#### [ABOUT THIS EXERCISE]
Copy the lines from the start of the records below through the line containing "- The YANG Module", both included, and leave out the pictures.

#### ENTRIES SHOWN

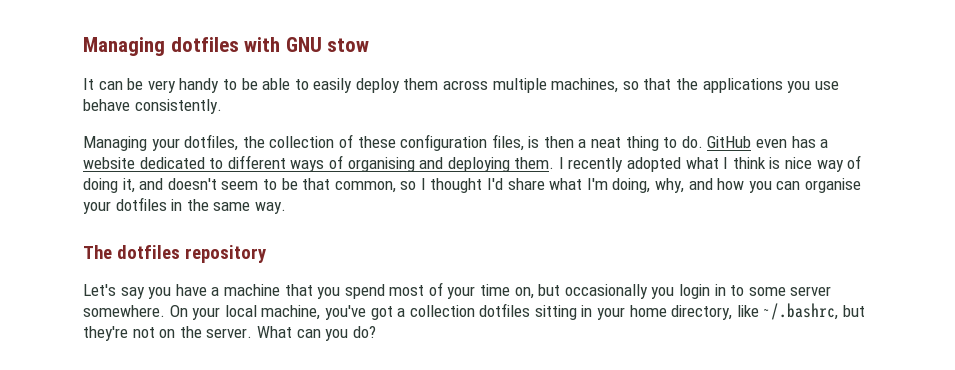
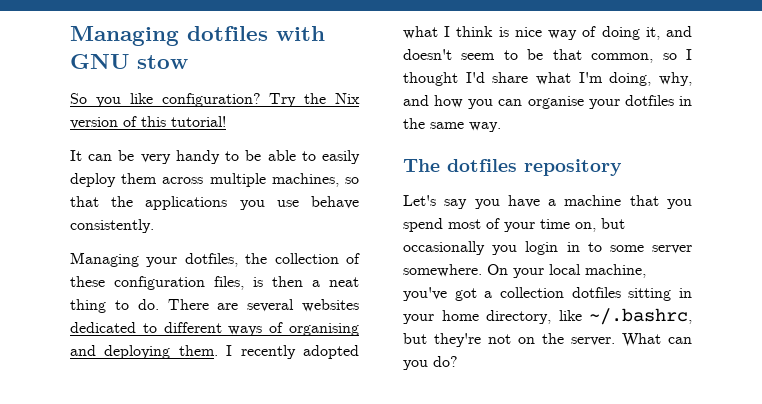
+ So you like configuration? Try the Nix version of this tutorial!
- GitHub even has a website dedicated to different ways of organising and deploying them.
+ There are several websites dedicated to different ways of organising and deploying them.

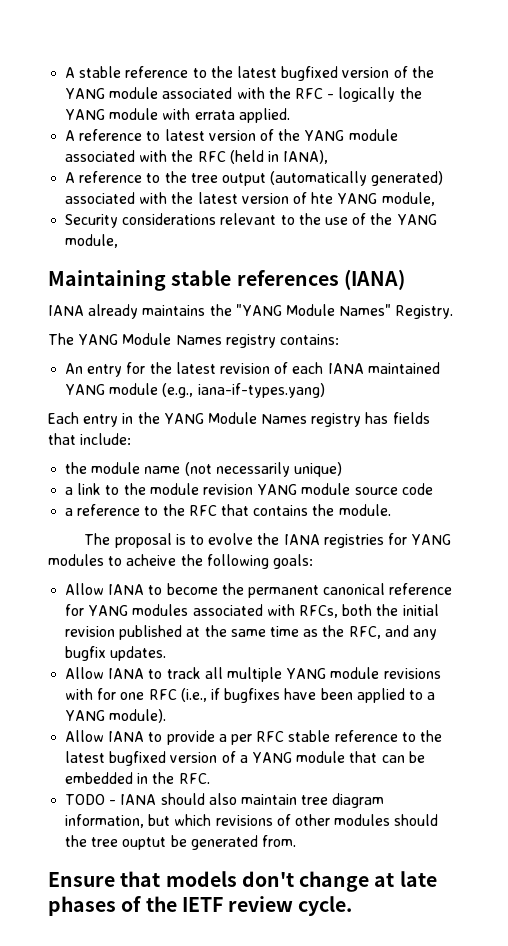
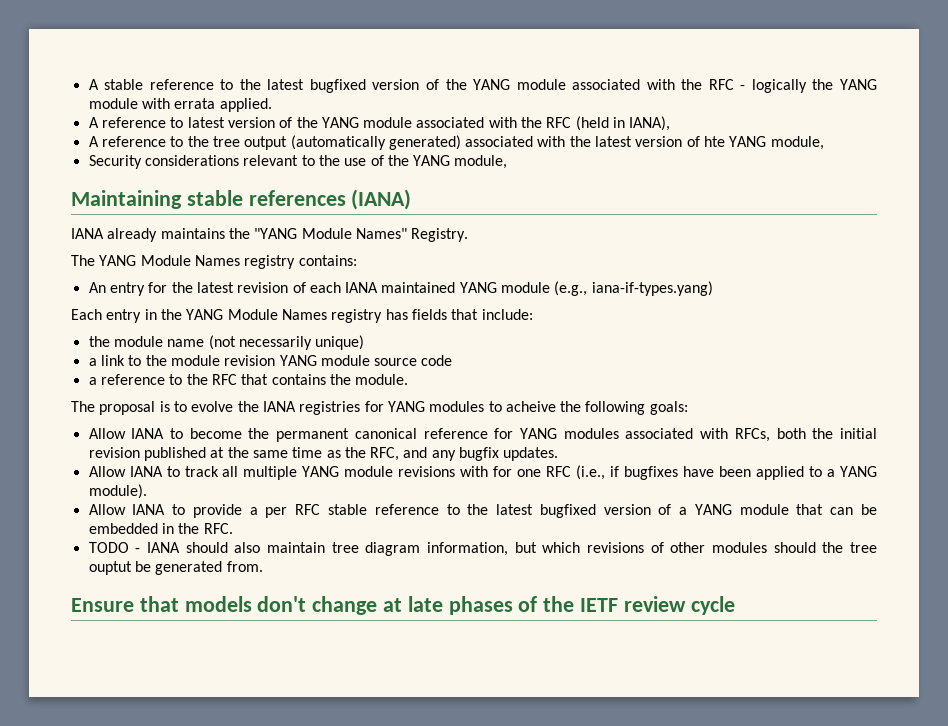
- Ensure that models don't change at late phases of the IETF review cycle.
+ Ensure that models don't change at late phases of the IETF review cycle

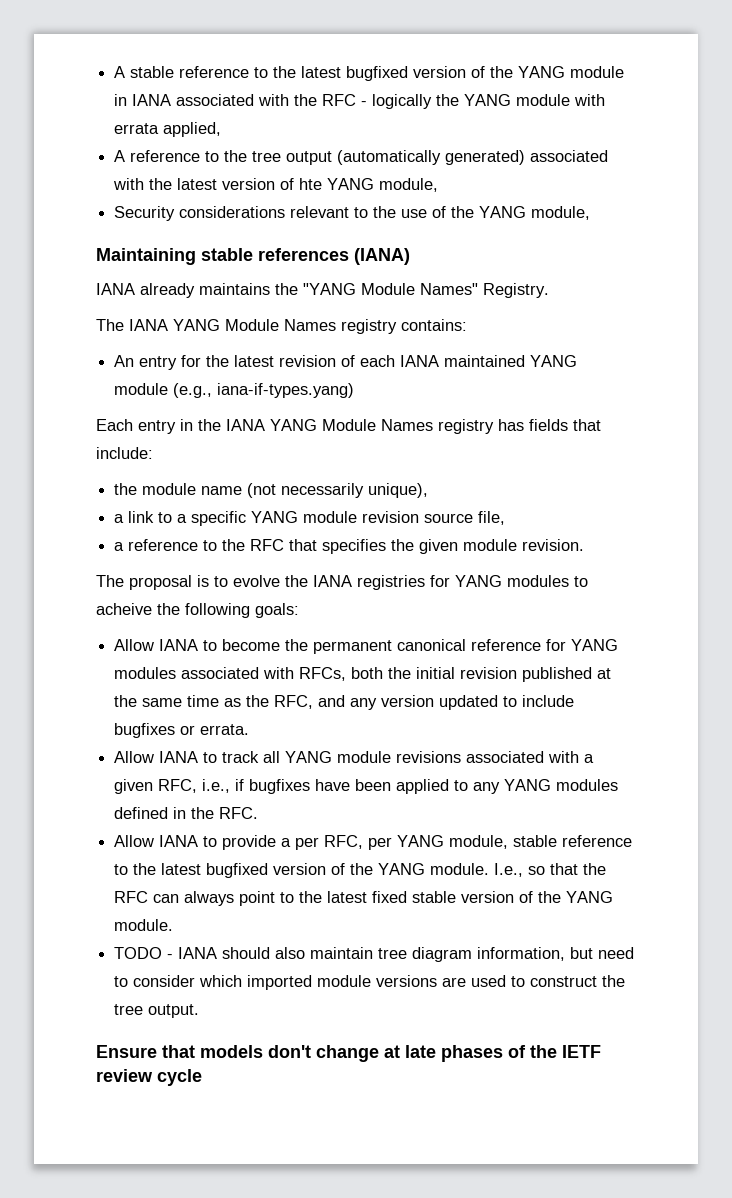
- A stable reference to the latest bugfixed version of the YANG module associated with the RFC - logically the YANG module with errata applied.
- A reference to latest version of the YANG module associated with the RFC (held in IANA),
+ A stable reference to the latest bugfixed version of the YANG module in IANA associated with the RFC - logically the YANG module with errata applied,
- The YANG Module Names registry contains:
+ The IANA YANG Module Names registry contains:
- Each entry in the YANG Module Names registry has fields that include:
+ Each entry in the IANA YANG Module Names registry has fields that include:
- the module name (not necessarily unique)
+ the module name (not necessarily unique),
- a link to the module revision YANG module source code
+ a link to a specific YANG module revision source file,
- a reference to the RFC that contains the module.
+ a reference to the RFC that specifies the given module revision.
- Allow IANA to become the permanent canonical reference for YANG modules associated with RFCs, both the initial revision published at the same time as the RFC, and any bugfix updates.
+ Allow IANA to become the permanent canonical reference for YANG modules associated with RFCs, both the initial revision published at the same time as the RFC, and any version updated to include bugfixes or errata.
- Allow IANA to track all multiple YANG module revisions with for one RFC (i.e., if bugfixes have been applied to a YANG module).
+ Allow IANA to track all YANG module revisions associated with a given RFC, i.e., if bugfixes have been applied to any YANG modules defined in the RFC.
- Allow IANA to provide a per RFC stable reference to the latest bugfixed version of a YANG module that can be embedded in the RFC.
+ Allow IANA to provide a per RFC, per YANG module, stable reference to the latest bugfixed version of the YANG module. I.e., so that the RFC can always point to the latest fixed stable version of the YANG module.
- TODO - IANA should also maintain tree diagram information, but which revisions of other modules should the tree ouptut be generated from.
+ TODO - IANA should also maintain tree diagram information, but need to consider which imported module versions are used to construct the tree output.

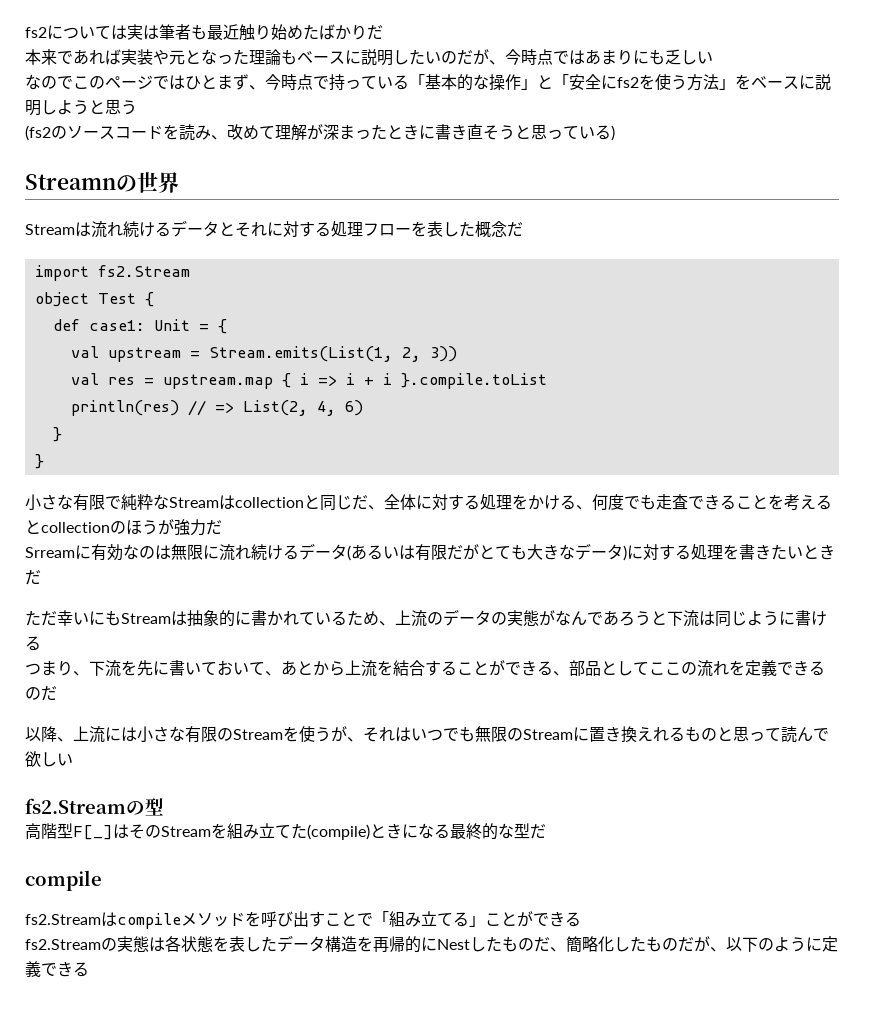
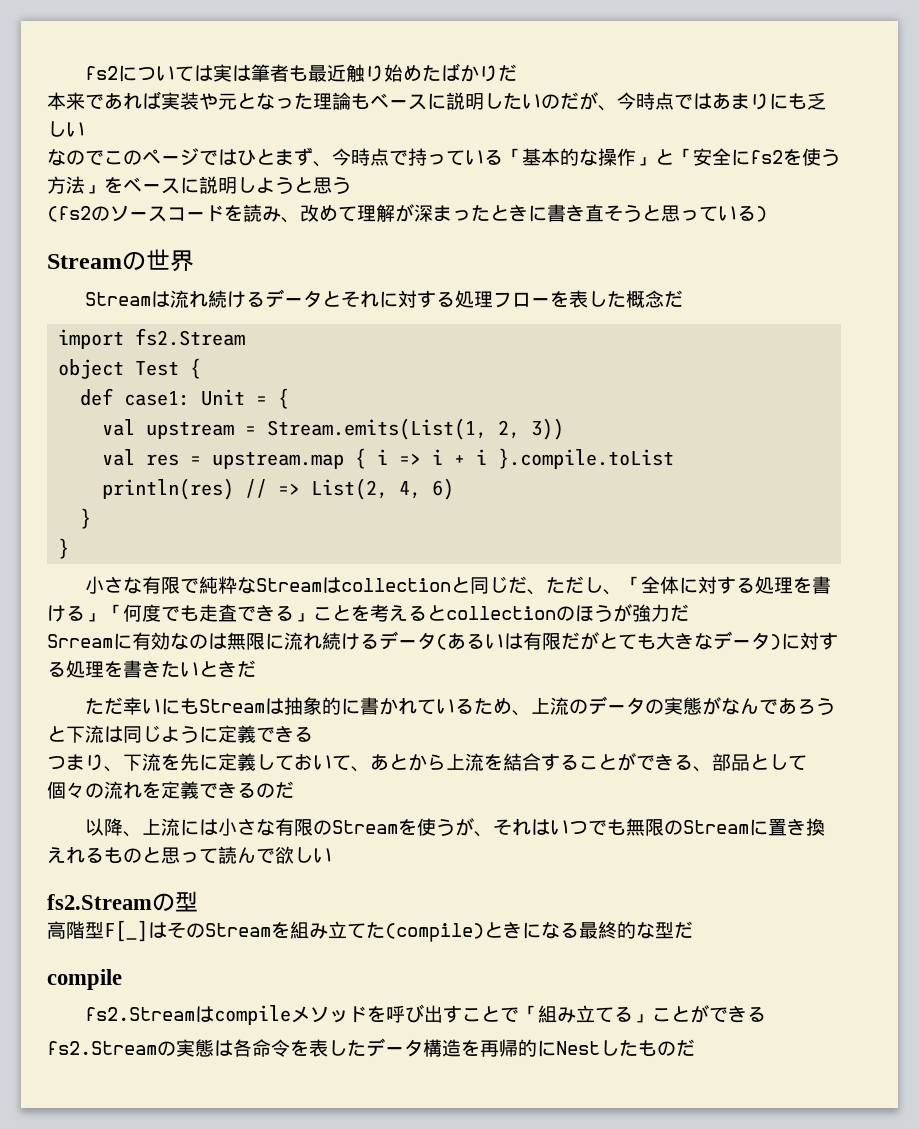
- Streamnの世界
+ Streamの世界
- 小さな有限で純粋なStreamはcollectionと同じだ、全体に対する処理をかける、何度でも走査できることを考えるとcollectionのほうが強力だ
+ 小さな有限で純粋なStreamはcollectionと同じだ、ただし、「全体に対する処理を書ける」「何度でも走査できる」ことを考えるとcollectionのほうが強力だ
- ただ幸いにもStreamは抽象的に書かれているため、上流のデータの実態がなんであろうと下流は同じように書ける
+ ただ幸いにもStreamは抽象的に書かれているため、上流のデータの実態がなんであろうと下流は同じように定義できる
- つまり、下流を先に書いておいて、あとから上流を結合することができる、部品としてここの流れを定義できるのだ
+ つまり、下流を先に定義しておいて、あとから上流を結合することができる、部品として個々の流れを定義できるのだ
- fs2.Streamの実態は各状態を表したデータ構造を再帰的にNestしたものだ、簡略化したものだが、以下のように定義できる
+ fs2.Streamの実態は各命令を表したデータ構造を再帰的にNestしたものだ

########

#### [ANSWER TO THIS TASK]
+ So you like configuration? Try the Nix version of this tutorial!
- GitHub even has a website dedicated to different ways of organising and deploying them.
+ There are several websites dedicated to different ways of organising and deploying them.

- Ensure that models don't change at late phases of the IETF review cycle.
+ Ensure that models don't change at late phases of the IETF review cycle

- A stable reference to the latest bugfixed version of the YANG module associated with the RFC - logically the YANG module with errata applied.
- A reference to latest version of the YANG module associated with the RFC (held in IANA),
+ A stable reference to the latest bugfixed version of the YANG module in IANA associated with the RFC - logically the YANG module with errata applied,
- The YANG Module Names registry contains:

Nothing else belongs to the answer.